* WORK ORDER: Please return all lines in the listing holding the word "padding".

-=-=-=-=-

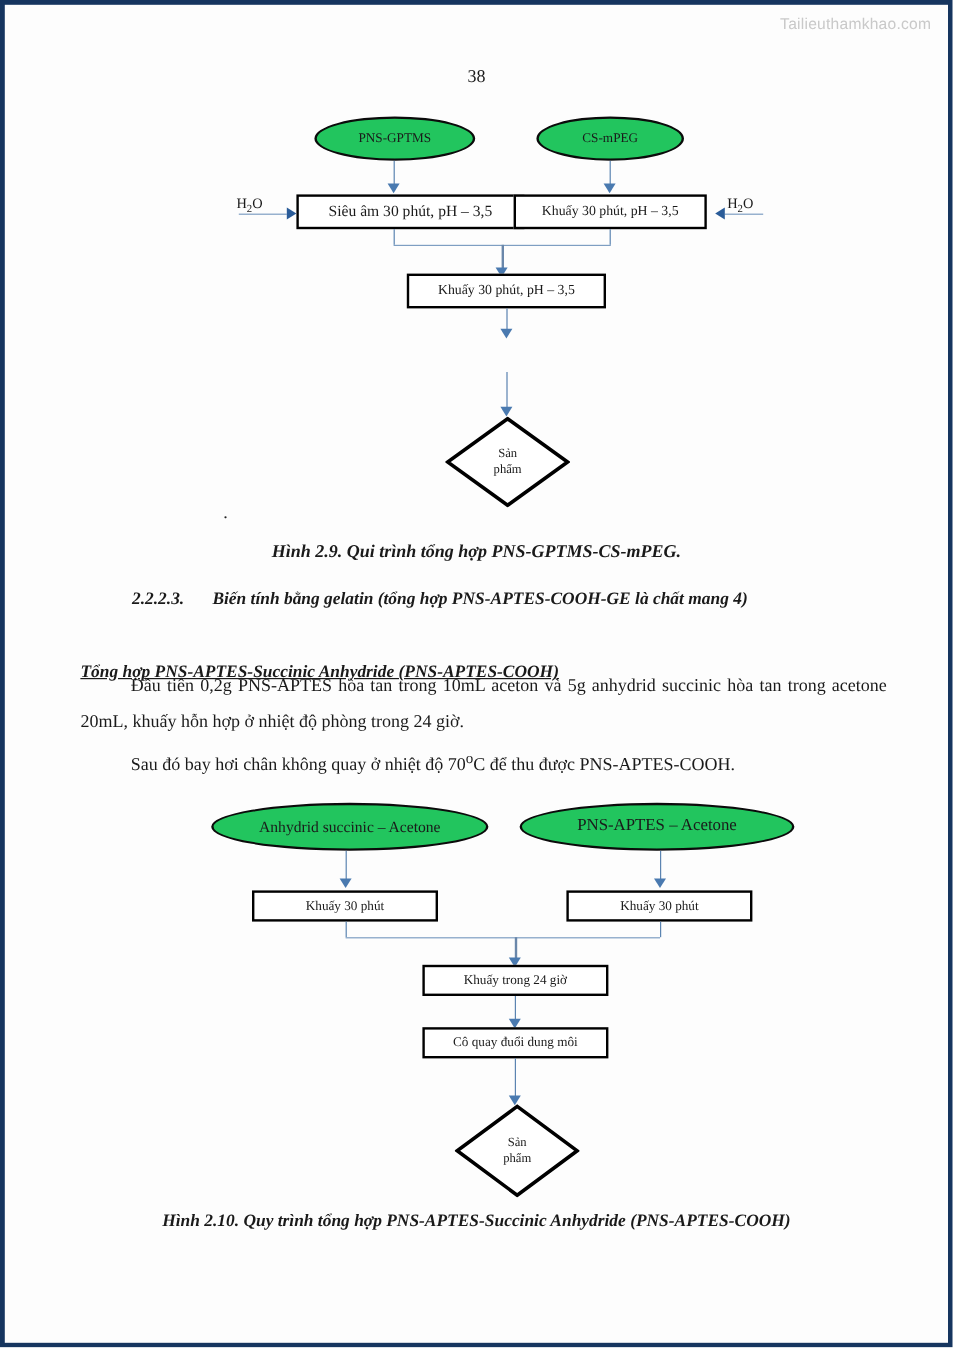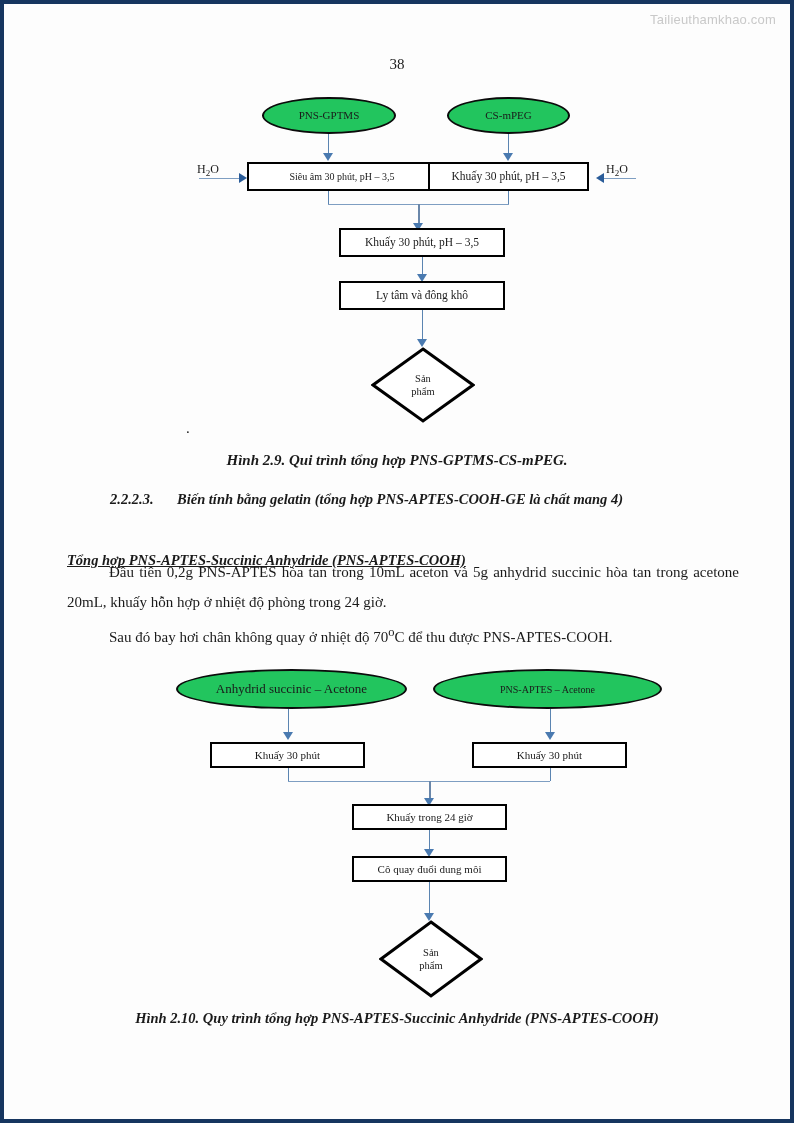--- a/index.html
+++ b/index.html
@@ -193,21 +193,21 @@
     <div class="ellipse" style="left:447px; top:97px; width:123px; height:37px; font-size:11px;">
       <span>CS-mPEG</span>
     </div>
 
     <div class="vline" style="left:328px; top:134px; height:20px;"></div>
     <div class="arrow-down" style="left:323px; top:153px;"></div>
 
     <div class="vline" style="left:508px; top:134px; height:20px;"></div>
     <div class="arrow-down" style="left:503px; top:153px;"></div>
 
-    <div class="pbox" style="left:247px; top:162px; width:190px; height:29px; font-size:10px;">
+    <div class="pbox" style="left:247px; top:162px; width:190px; height:29px; font-size:13px;">
       <span>Siêu âm 30 phút, pH – 3,5</span>
     </div>
     <div class="pbox" style="left:428px; top:162px; width:161px; height:29px; font-size:11.5px;">
       <span>Khuấy 30 phút, pH – 3,5</span>
     </div>
 
     <div class="side-label" style="left:197px; top:162px;">H<sub>2</sub>O</div>
     <div class="hline" style="left:199px; top:178px; width:40px;"></div>
     <div class="arrow-right" style="left:239px; top:173px;"></div>
 
@@ -221,23 +221,20 @@
     <div class="vline-thick" style="left:418px; top:204px; height:20px;"></div>
     <div class="arrow-down" style="left:413px; top:223px;"></div>
 
     <div class="pbox" style="left:339px; top:228px; width:166px; height:29px; font-size:11.5px;">
       <span>Khuấy 30 phút, pH – 3,5</span>
     </div>
 
     <div class="vline" style="left:422px; top:257px; height:18px;"></div>
     <div class="arrow-down" style="left:417px; top:274px;"></div>
 
-    <div class="pbox" style="left:339px; top:281px; width:166px; height:29px; font-size:11.5px;">
-      <span>Ly tâm và đông khô</span>
-    </div>
 
     <div class="vline" style="left:422px; top:310px; height:30px;"></div>
     <div class="arrow-down" style="left:417px; top:339px;"></div>
 
     <div class="diamond-wrap" style="left:371px; top:347px; width:104px; height:76px;">
       <svg class="diamond-shape" viewBox="0 0 104 76" preserveAspectRatio="none">
         <polygon points="52,2 102,38 52,74 2,38" fill="#ffffff" stroke="#000000" stroke-width="3"></polygon>
       </svg>
       <div class="diamond-label" style="font-size:10.5px;">
         <div>Sản</div>
@@ -261,21 +258,21 @@
 
   <div class="para" style="left:67px; top:617px; width:672px;">
     <span class="indent"></span><span>Sau đó bay hơi chân không quay ở nhiệt độ 70</span><sup>o</sup><span>C để thu được PNS-APTES-COOH.</span>
   </div>
 
   <div class="fc" style="left:0; top:0; width:794px; height:1010px;">
 
     <div class="ellipse" style="left:176px; top:669px; width:231px; height:40px; font-size:13px;">
       <span>Anhydrid succinic – Acetone</span>
     </div>
-    <div class="ellipse" style="left:433px; top:669px; width:229px; height:40px; font-size:10px;">
+    <div class="ellipse" style="left:433px; top:669px; width:229px; height:40px; font-size:14px;">
       <span>PNS-APTES – Acetone</span>
     </div>
 
     <div class="vline" style="left:288px; top:709px; height:24px;"></div>
     <div class="arrow-down" style="left:283px; top:732px;"></div>
 
     <div class="vline" style="left:550px; top:709px; height:24px;"></div>
     <div class="arrow-down" style="left:545px; top:732px;"></div>
 
     <div class="pbox" style="left:210px; top:742px; width:155px; height:26px; font-size:11px;">

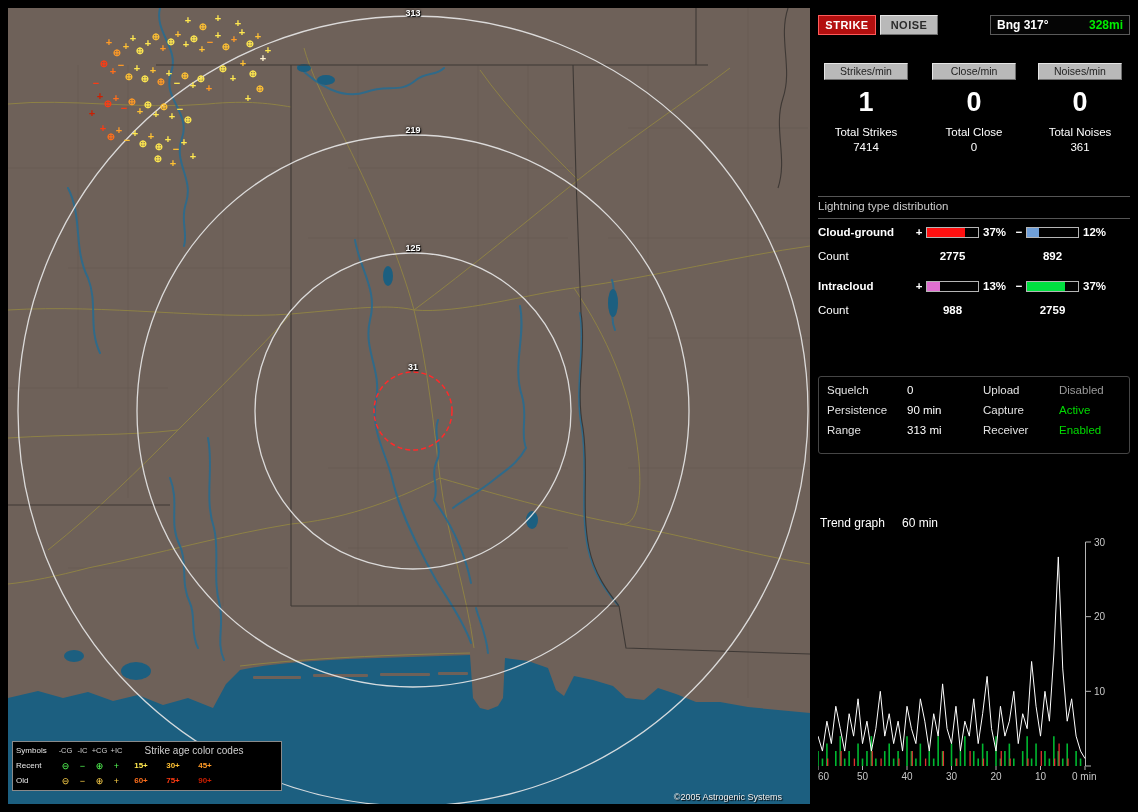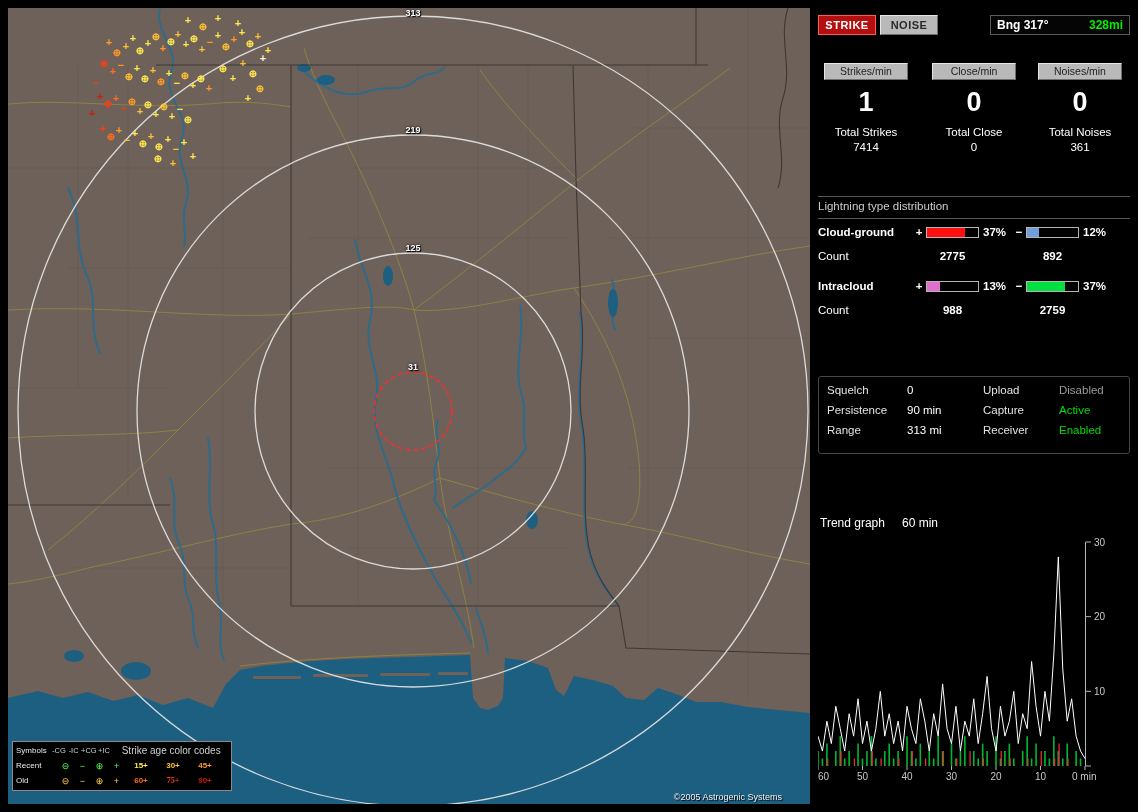--- a/index.html
+++ b/index.html
@@ -5,21 +5,21 @@
   *{box-sizing:border-box;margin:0;padding:0}
   html,body{width:1138px;height:812px;background:#000;font-family:"Liberation Sans",sans-serif;overflow:hidden}
   #screen{position:relative;width:1138px;height:812px;background:#000}
 
   
   #map{position:absolute;left:8px;top:8px;width:802px;height:796px;background:#6e6159;overflow:hidden}
   #map svg{position:absolute;left:0;top:0}
   .ring-label{position:absolute;left:405px;transform:translateX(-50%);font-size:9px;font-weight:bold;color:#fff;
               text-shadow:0 0 3px #000,1px 1px 1px #000;z-index:5}
   .map-copyright{position:absolute;right:28px;bottom:2px;font-size:9px;color:#f0f0f0;text-shadow:1px 1px 1px #000;z-index:5}
-  .legend{position:absolute;left:4px;top:733px;width:220px;height:50px;background:#000;border:1px solid #8a8a8a;
+  .legend{position:absolute;left:4px;top:733px;width:270px;height:50px;background:#000;border:1px solid #8a8a8a;
           font-size:8px;color:#e8e8e8;z-index:6;padding-top:1px}
   .lg-row{display:flex;height:15px;align-items:center}
   .lg-name{width:44px;padding-left:3px}
   .lg-sym{width:17px;text-align:center;font-size:9px}
   .lg-symhdr{width:17px;text-align:center;font-size:7.5px;color:#cfcfcf}
   .lg-agehdr{width:138px;text-align:center;font-size:10px;color:#cfcfcf}
   .lg-age{width:32px;text-align:center;font-weight:bold}
 
   
   #panel{position:absolute;left:818px;top:8px;width:312px;height:796px;color:#fff;font-size:11.5px}
@@ -245,21 +245,21 @@
         <span class="lg-age" style="color: rgb(255, 193, 51);">30+</span>
         <span class="lg-age" style="color: rgb(255, 154, 38);">45+</span>
       </div>
       <div class="lg-row">
         <span class="lg-name">Old</span>
         <span class="lg-sym" style="color: rgb(255, 210, 74);">⊖</span>
         <span class="lg-sym" style="color: rgb(255, 210, 74);">−</span>
         <span class="lg-sym" style="color: rgb(255, 210, 74);">⊕</span>
         <span class="lg-sym" style="color: rgb(255, 210, 74);">+</span>
         <span class="lg-age" style="color: rgb(255, 111, 28); text-align: center;">60+</span>
-        <span class="lg-age" style="color: rgb(255, 59, 18); font-family: Liberation Serif, serif;">75+</span>
+        <span class="lg-age" style="color: rgb(255, 59, 18);">75+</span>
         <span class="lg-age" style="color: rgb(204, 30, 0);">90+</span>
       </div>
     </div>
 
     <div class="map-copyright">©2005 Astrogenic Systems</div>
   </div>
 
   <div id="panel">
 
     <div class="lamp strike">STRIKE</div>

-=-=-=-=-

* SOLUTION FOR THIS EXERCISE:
   *{box-sizing:border-box;margin:0;padding:0}
           font-size:8px;color:#e8e8e8;z-index:6;padding-top:1px}
   .lg-name{width:44px;padding-left:3px}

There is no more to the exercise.